「昔、少しぶつけたことがあるけど、言わなきゃバレないかな?」
「事故車扱いになると安くなるから、黙っておこう」
愛車を少しでも高く売りたい気持ち、痛いほど分かります。
しかし、現役の車買取業者として、これだけは断言させてください。
その嘘、100%バレます。そして、絶対に損をします。
この記事では、なぜプロの査定士には嘘が通用しないのか、そして嘘をついて売却した後に待ち受けている「法的なトラブル」について解説します。
一時の欲で嘘をつくことが、どれほどリスクの高い行為かを知ってください。
プロはここを見ている!修復歴を見抜くポイント
私たちプロの査定士は、車をパッと見ただけで「違和感」を感じ取ります。
そして、具体的なチェックポイントを見て、確信に変わります。
あなたがどれだけ綺麗に洗車しても、コンパウンドで磨いても、以下の痕跡は消せません。
1. ネジ(ボルト)の塗装剥げ・回し傷
車のドアやボンネット、フェンダーなどのパーツは、ボルトで固定されています。
新車の時のボルトは、ボディと同じ色で綺麗に塗装されています。
しかし、修理のために一度でも工具をかけて回すと、ボルトの角の塗装が剥げたり、位置が微妙にズレたりします。
私たちはボンネットを開けた瞬間、まずこのボルトを見ます。「あ、回してるな(交換してるな)」と3秒で分かります。
2. シーリング(コーキング)の形状
ドアやボンネットの縁には、錆止めや防水のための「シーリング剤」が塗られています。
新車時は機械(ロボット)が塗るため、均一で硬さも一定です。
しかし、板金修理でドアを交換したり修理したりした場合、人間が手作業でシーリングを塗り直します。
プロが爪で押したり形状を見れば、「これは後から塗ったものだ」と一発で分かります。
3. 塗装の肌(ゆず肌)の違い
再塗装された車は、光の反射具合や表面の凸凹(ゆず肌)が、オリジナルの塗装とは微妙に異なります。
特定の角度から光を当てると、修理した箇所だけ色が違って見えたり、波打って見えたりします。
嘘をついて売った後の「恐怖のシナリオ」
「査定の時にバレなければ勝ち」と思っていませんか?
それは大きな間違いです。

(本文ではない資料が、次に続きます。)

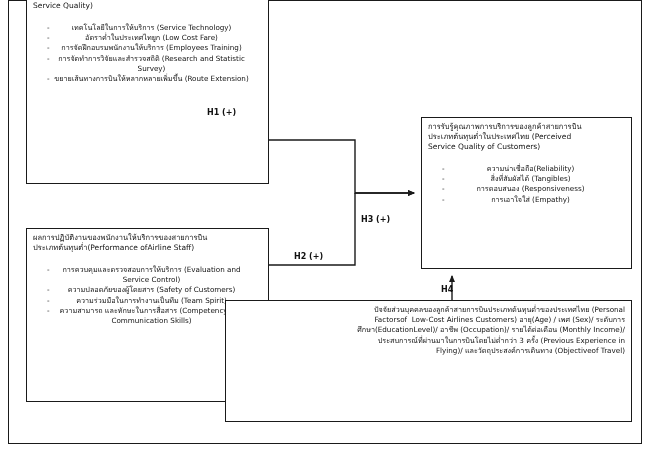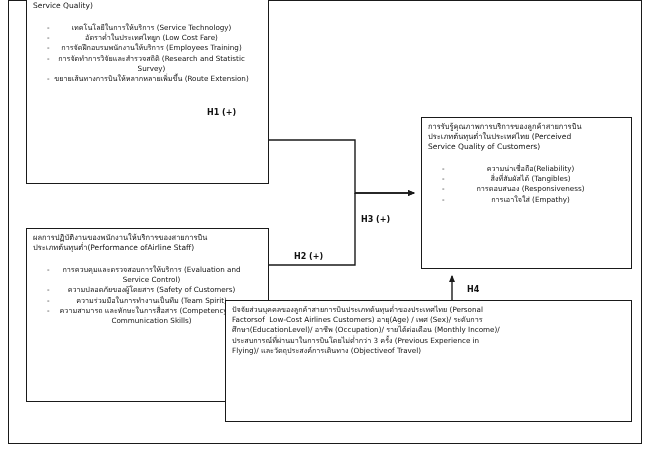--- a/index.html
+++ b/index.html
@@ -107,7 +107,7 @@
   #label-h1 { left: 200px; top: 108px; padding-left: 7px; }
   #label-h2 { left: 294px; top: 252px; }
   #label-h3 { left: 361px; top: 215px; }
-  #label-h4 { left: 467px; top: 285px; }
+  #label-h4 { left: 441px; top: 285px; }
 
   svg.connectors {
     position: absolute;

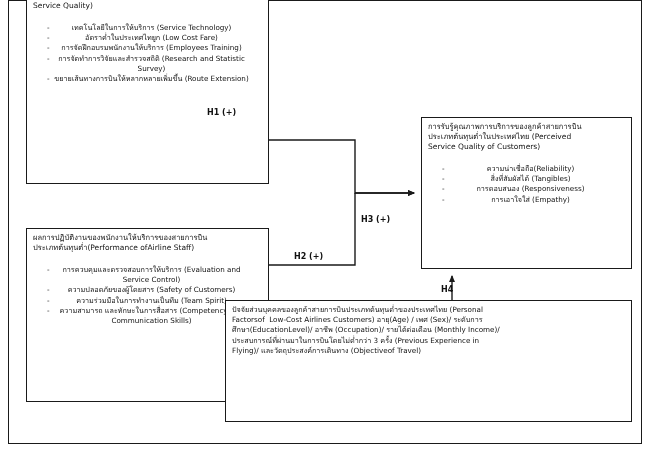--- a/index.html
+++ b/index.html
@@ -60,6 +60,7 @@
     line-height: 10.2px;
     white-space: pre-wrap;
     margin: 0;
+    text-align: right;
   }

本当の地獄は、契約書にサインをして、お金を受け取った後にやってきます。
瑕疵担保責任(現在は契約不適合責任)
2020年の民法改正により、売主の責任はより厳格な「契約不適合責任」となりました。
簡単に言うと、「契約の時に聞いていない不具合(修復歴や故障)があった場合、売主はその責任を取らなければならない」という法律です。
もしあなたが修復歴を隠して売却し、後日、業者がオークション会場の検査などでそれを発見した場合、業者はあなたに対して以下の請求ができます。
- 契約の解除(車を返すから金を返せ)
- 損害賠償請求(修復歴による減額分の返金)
「高く売れて焼肉に行っちゃったから、もうお金ないよ!」と言っても通用しません。
内容証明郵便が届き、最悪の場合は裁判沙汰になります。
最初から正直に話していれば引かれたであろう金額(例えば10万円)よりも、さらに高額な賠償金や手間が発生することになります。
「傷や凹み」は直してから売るべき?
修復歴だけでなく、ボディの擦り傷や凹みについてもよく質問されます。
「修理してから査定に出したほうが、査定額が上がりますか?」
答えは「No(絶対に直さず、そのまま出せ)」です。
例えば、バンパーに擦り傷があるとします。
一般の方が板金工場で直すと、3万円〜5万円かかるとしましょう。
しかし、その傷を直したところで、査定額は3万円もアップしません。せいぜい1万円プラスになるかどうかです。
なぜなら、買取業者は自社工場や提携工場で、原価(安価)で修理できるからです。
あなたが高い工賃を払って直しても、その分を回収できることはまずありません。
「傷があるから…」と引け目に感じず、そのままの状態で見せるのが、経済的に一番賢い選択です。
結論:正直者が一番「得」をする
車の査定において、駆け引きや嘘は不要です。
むしろ、リスクしかありません。
「実はここに修復歴があります」
「後ろのバンパーをぶつけています」
最初にすべて申告してくれるお客様に対して、査定士は「信頼できる人だ」と安心します。
「後からトラブルになるリスクがない車」だと分かれば、業者はリスクマージンを取る必要がなくなり、限界ギリギリの査定額を提示しやすくなります。
隠せば減額リスク、話せば信頼アップ。
どちらが得かは明白です。
堂々と胸を張って、ありのままの愛車を査定に出してください。